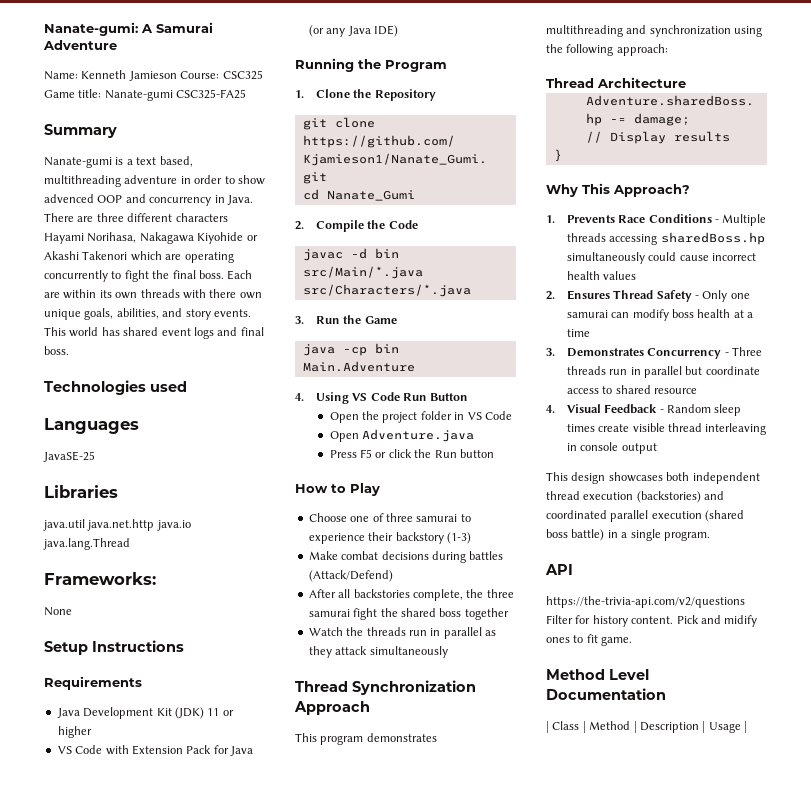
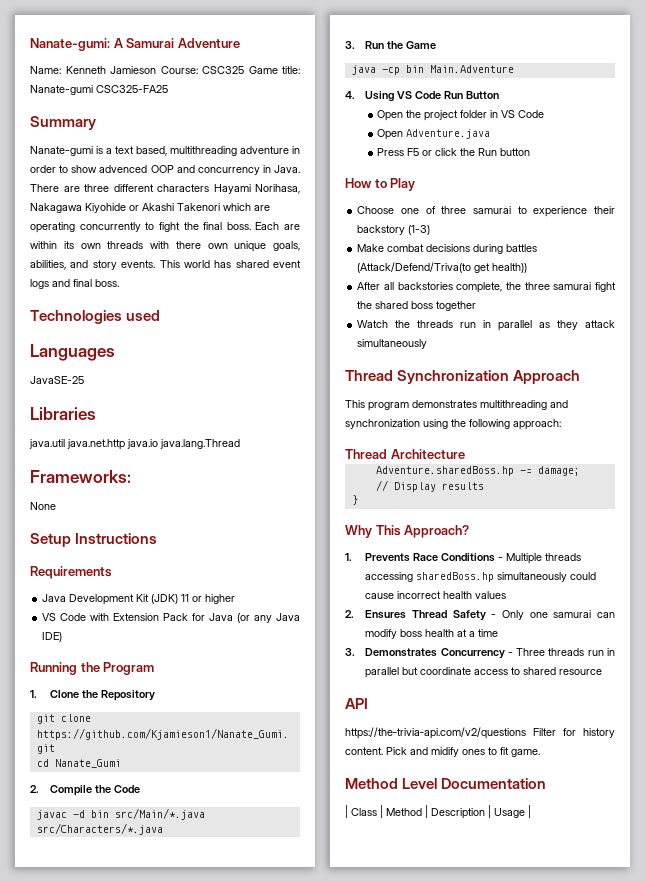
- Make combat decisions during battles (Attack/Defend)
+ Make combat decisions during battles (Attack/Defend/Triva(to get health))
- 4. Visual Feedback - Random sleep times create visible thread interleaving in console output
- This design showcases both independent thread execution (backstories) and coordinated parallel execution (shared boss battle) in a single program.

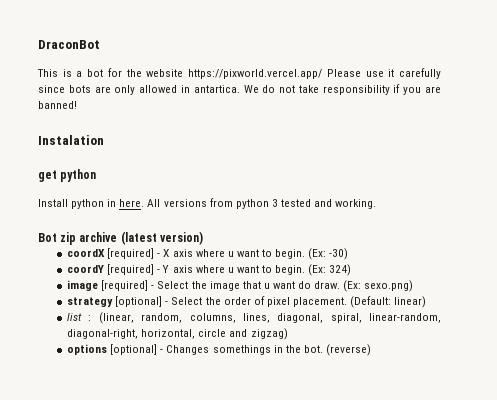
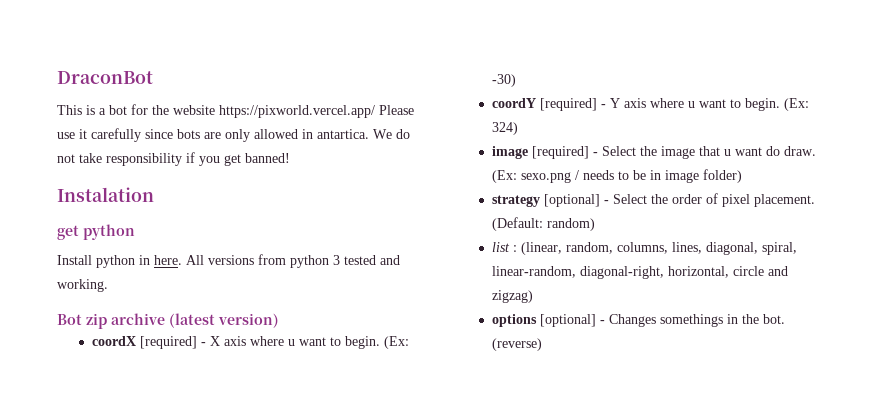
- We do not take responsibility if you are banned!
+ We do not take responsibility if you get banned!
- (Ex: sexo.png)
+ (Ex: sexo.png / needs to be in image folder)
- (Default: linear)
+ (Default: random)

_____

What is needed >> Please ensure that the data above is repeated exactly, with no pictures in the copy.

Task solution >>
- Make combat decisions during battles (Attack/Defend)
+ Make combat decisions during battles (Attack/Defend/Triva(to get health))
- 4. Visual Feedback - Random sleep times create visible thread interleaving in console output
- This design showcases both independent thread execution (backstories) and coordinated parallel execution (shared boss battle) in a single program.

- We do not take responsibility if you are banned!
+ We do not take responsibility if you get banned!
- (Ex: sexo.png)
+ (Ex: sexo.png / needs to be in image folder)
- (Default: linear)
+ (Default: random)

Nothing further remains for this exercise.